§ **Listed entries**

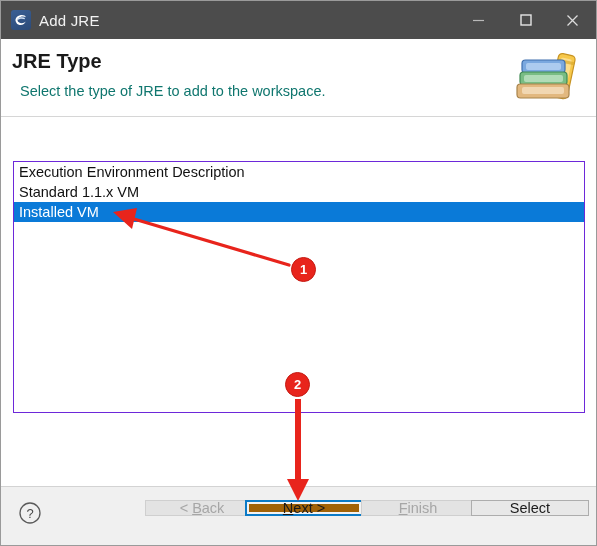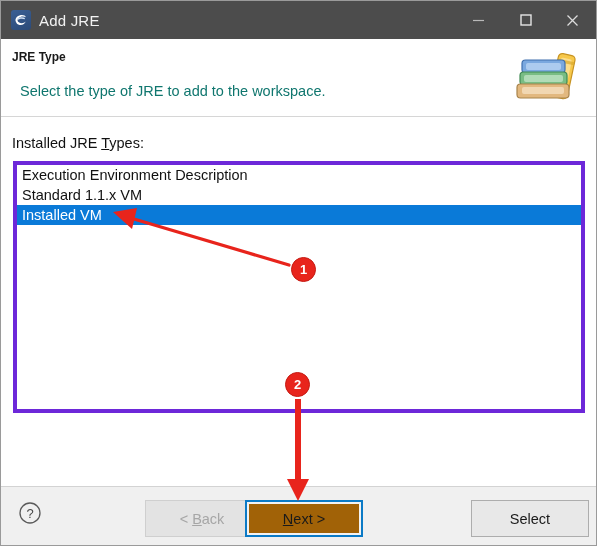--- a/index.html
+++ b/index.html
@@ -77,21 +77,21 @@
     width: 100%;
     height: 78px;
     background: #ffffff;
     border-bottom: 1px solid #d6d6d6;
     box-sizing: border-box;
   }
   .header-title {
     position: absolute;
     left: 11px;
     top: 11px;
-    font-size: 12px;
+    font-size: 20px;
     font-weight: bold;
     color: #1a1a1a;
   }
   .header-sub {
     position: absolute;
     left: 19px;
     top: 44px;
     font-size: 14.5px;
     color: #0f766e;
   }
@@ -121,21 +121,21 @@
   }
   .list-label u { text-decoration: underline; }
 
   .listbox {
     position: absolute;
     left: 12px;
     top: 43px;
     width: 572px;
     height: 252px;
     background: #ffffff;
-    border: 4px solid #6d28d9;
+    border: 1px solid #6d28d9;
     box-sizing: border-box;
     overflow: hidden;
   }
   .list-item {
     height: 20px;
     line-height: 20px;
     padding-left: 5px;
     font-size: 14.5px;
     color: #111111;
     white-space: nowrap;
@@ -159,21 +159,21 @@
   .help-icon {
     position: absolute;
     left: 17px;
     top: 14px;
     width: 24px;
     height: 24px;
   }
   .btn {
     position: absolute;
     top: 13px;
-    height: 37px;
+    height: 16px;
     background: #e1e1e1;
     border: 1px solid #adadad;
     box-sizing: border-box;
     font-size: 14.5px;
     color: #1a1a1a;
     font-family: "Liberation Sans", sans-serif;
     display: flex;
     align-items: center;
     justify-content: center;
     padding: 0;
@@ -270,23 +270,20 @@
         <rect x="6" y="26" width="47" height="13" rx="3.5" fill="#79bd84" stroke="#3f8a52" stroke-width="1.2"></rect>
         <rect x="10" y="29" width="39" height="7" rx="2" fill="#bfe3c4" opacity="0.8"></rect>
 
         <rect x="3" y="38" width="52" height="14" rx="3.5" fill="#e2b87f" stroke="#a8834a" stroke-width="1.2"></rect>
         <rect x="8" y="41" width="42" height="7" rx="2" fill="#f3dcbb" opacity="0.85"></rect>
       </svg>
     </div>
   </div>
 
   <div class="content">
-    <div class="list-label">
-      <span>Installed JRE </span><u>T</u><span>ypes:</span>
-    </div>
 
     <div class="listbox">
       <div class="list-item">Execution Environment Description</div>
       <div class="list-item">Standard 1.1.x VM</div>
       <div class="list-item selected">Installed VM</div>
     </div>
   </div>
 
   <div class="footer">
     <div class="help-icon">
@@ -297,20 +294,23 @@
     </div>
 
     <div class="btn btn-back disabled">
       <span style="text-decoration: none;">&lt; <u>B</u>ack</span>
     </div>
 
     <div class="btn btn-next">
       <span style="text-decoration: none; text-decoration-skip-ink: none; text-underline-offset: 1px; position: relative;"><u>N</u>ext &gt;</span>
     </div>
 
+    <div class="btn btn-finish disabled">
+      <span style="text-decoration: none;"><u>F</u>inish</span>
+    </div>
 
     <div class="btn btn-cancel">
       <span>Select</span>
     </div>
   </div>
 
   <div class="annot-layer">
     <svg width="597" height="546" viewBox="0 0 597 546" style="position:absolute;left:0;top:0;">
 
       <g>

§ **Task objective**
Output the material above word for word. Leave out its images.

§ **Reply to the exercise**
--- a/index.html
+++ b/index.html
@@ -77,21 +77,21 @@
     width: 100%;
     height: 78px;
     background: #ffffff;
     border-bottom: 1px solid #d6d6d6;
     box-sizing: border-box;
   }
   .header-title {
     position: absolute;
     left: 11px;
     top: 11px;
-    font-size: 12px;
+    font-size: 20px;
     font-weight: bold;
     color: #1a1a1a;
   }
   .header-sub {
     position: absolute;
     left: 19px;
     top: 44px;
     font-size: 14.5px;
     color: #0f766e;
   }
@@ -121,21 +121,21 @@
   }
   .list-label u { text-decoration: underline; }
 
   .listbox {
     position: absolute;
     left: 12px;
     top: 43px;
     width: 572px;
     height: 252px;
     background: #ffffff;
-    border: 4px solid #6d28d9;
+    border: 1px solid #6d28d9;
     box-sizing: border-box;
     overflow: hidden;
   }
   .list-item {
     height: 20px;
     line-height: 20px;
     padding-left: 5px;
     font-size: 14.5px;
     color: #111111;
     white-space: nowrap;
@@ -159,21 +159,21 @@
   .help-icon {
     position: absolute;
     left: 17px;
     top: 14px;
     width: 24px;
     height: 24px;
   }
   .btn {
     position: absolute;
     top: 13px;
-    height: 37px;
+    height: 16px;
     background: #e1e1e1;
     border: 1px solid #adadad;
     box-sizing: border-box;
     font-size: 14.5px;
     color: #1a1a1a;
     font-family: "Liberation Sans", sans-serif;
     display: flex;
     align-items: center;
     justify-content: center;
     padding: 0;
@@ -270,23 +270,20 @@
         <rect x="6" y="26" width="47" height="13" rx="3.5" fill="#79bd84" stroke="#3f8a52" stroke-width="1.2"></rect>
         <rect x="10" y="29" width="39" height="7" rx="2" fill="#bfe3c4" opacity="0.8"></rect>
 
         <rect x="3" y="38" width="52" height="14" rx="3.5" fill="#e2b87f" stroke="#a8834a" stroke-width="1.2"></rect>
         <rect x="8" y="41" width="42" height="7" rx="2" fill="#f3dcbb" opacity="0.85"></rect>
       </svg>
     </div>
   </div>
 
   <div class="content">
-    <div class="list-label">
-      <span>Installed JRE </span><u>T</u><span>ypes:</span>
-    </div>
 
     <div class="listbox">
       <div class="list-item">Execution Environment Description</div>
       <div class="list-item">Standard 1.1.x VM</div>
       <div class="list-item selected">Installed VM</div>
     </div>
   </div>
 
   <div class="footer">
     <div class="help-icon">
@@ -297,20 +294,23 @@
     </div>
 
     <div class="btn btn-back disabled">
       <span style="text-decoration: none;">&lt; <u>B</u>ack</span>
     </div>
 
     <div class="btn btn-next">
       <span style="text-decoration: none; text-decoration-skip-ink: none; text-underline-offset: 1px; position: relative;"><u>N</u>ext &gt;</span>
     </div>
 
+    <div class="btn btn-finish disabled">
+      <span style="text-decoration: none;"><u>F</u>inish</span>
+    </div>
 
     <div class="btn btn-cancel">
       <span>Select</span>
     </div>
   </div>
 
   <div class="annot-layer">
     <svg width="597" height="546" viewBox="0 0 597 546" style="position:absolute;left:0;top:0;">
 
       <g>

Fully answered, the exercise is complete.